Il cardiologo romano, cresciuto con i salesiani, era noto per aver fondato l’ambulatorio popolare e perché girava nelle periferie a “cercare” pazienti per poterli curare
Era il medico dei poveri, dei clochard, degli sfrattati, dei migranti, degli ultimi. Un “eroe minimo” e molto amato, Antonio Calabrò, cardiologo del Fatebenefratelli, di Roma, dove si è spento dopo alcuni mesi di ricovero il 18 ottobre. Una vita spesa tra il grande ospedale e il suo quartiere, quello che sorge attorno alla chiesa di Don Bosco, periferia sud-est della Capitale (La Repubblica, 21 ottobre).
STUDIAVA LA TEOLOGIA DELLA LIBERAZIONE
Calabrò è infatti cresciuto nell’oratorio dei Salesiani. Una formazione cattolica e cristiana, coltivata studiando i libri dei teologi della liberazione ma poi portata in strada, al servizio dei poveri. Fervente militante pacifista, tra le sue sciarpette ne aveva una con i colori dell’arcobaleno e con quella, e una borsa da dottore, andava in giro.
L’AMBULATORIO POPOLARE
A Cinecittà era diventato amico, tra gli altri, di Sandro Medici, ex presidente del X Municipio. Si erano conosciuti nel 2008, quando insieme promossero l’ambulatorio popolare in un container installato in piazza dei Decemviri. «Lo facemmo e basta – racconta Medici – senza mettersi in fila a chiedere autorizzazioni che mai sarebbero arrivate, finanziamenti né sostegni che mai avremmo ottenuto».
«VISITAVA CHIUNQUE LO CHIEDEVA»
Lì Calabrò passava due pomeriggi a settimana a visitare chiunque ne avesse bisogno, a misurare la pressione e fare elettrocardiogrammi, a prescrivere farmaci e rimedi. «Sempre a star dietro a chi aveva bisogno di essere aiutato e curato. Non ti bastava lavorare in ospedale, dovevi per forza fare di più», ricorda ancora Medici (Il Manifesto, 20 ottobre).
COME SAN FRANCESCO
«Eri un po’ come San Francesco; e ora possiamo anche dircelo che in fondo ti piaceva sentirtelo dire. Per quanto privo di terrene vanità, qualche piccolo narcisismo – sorride l’amico – te lo concedevi: se non altro, perché indossavi spesso sciarpette civettuole e amavi andartene in giro soavemente spettinato».

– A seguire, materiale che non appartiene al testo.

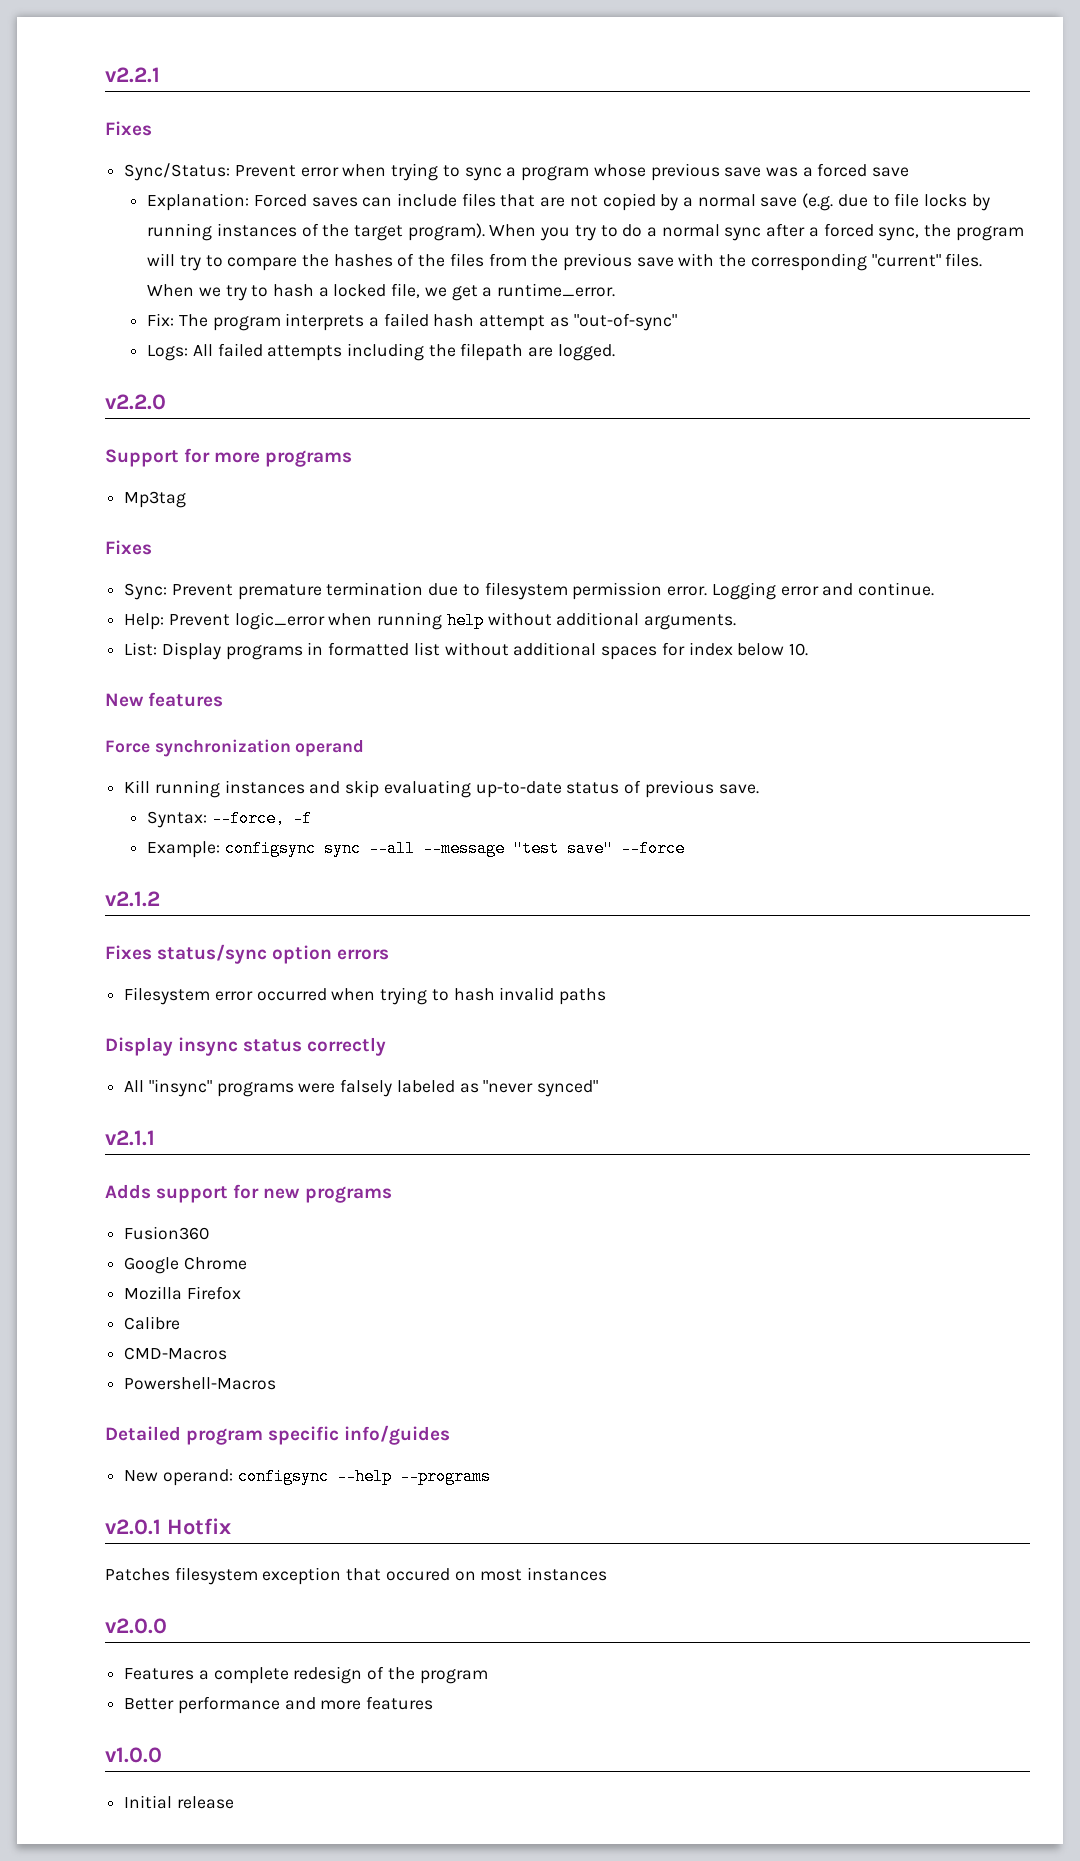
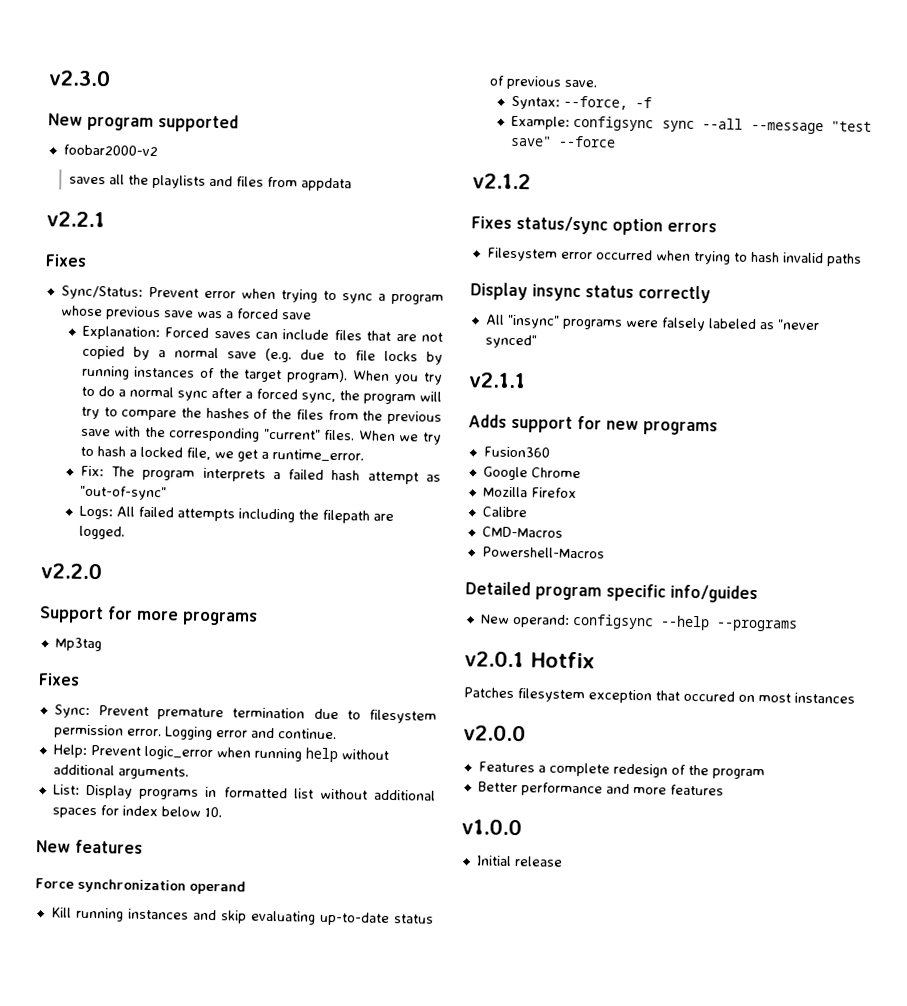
+ v2.3.0
+ New program supported
+ foobar2000-v2
+ saves all the playlists and files from appdata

QUELLA “CACCIA” ALLA DONNA PARTORIENTE
Tra i flash più commoventi, il supporto di Calabrò ad una ragazza africana: quando si era presentata nel suo container, era sul punto di partorire. E poi era sparita. Allora Antonio si mise a cercarla e la trovò, finalmente, in una baracca sull’Aniene. La portò al Fatebenefratelli, e le permise di partorire al sicuro».
IL RAPPORTO “CONFLITTUALE” CON LA CHIESA
Calabrò faceva ambulatorio anche nel centro di accoglienza per persone sfrattate, inaugurato durante la giunta Veltroni e ancora operativo, alle spalle dell’ippodromo Capannelle. «Avevamo adibito un locale al pianterreno ad ambulatorio e Antonio veniva spesso anche lì. Riusciva a dialogare con tutti: dai ragazzi dei centri sociali ai salesiani della parrocchia: era molto cattolico, ma con la chiesa aveva un rapporto dialogico, a volte conflittuale» (Redattore Sociale, 20 ottobre).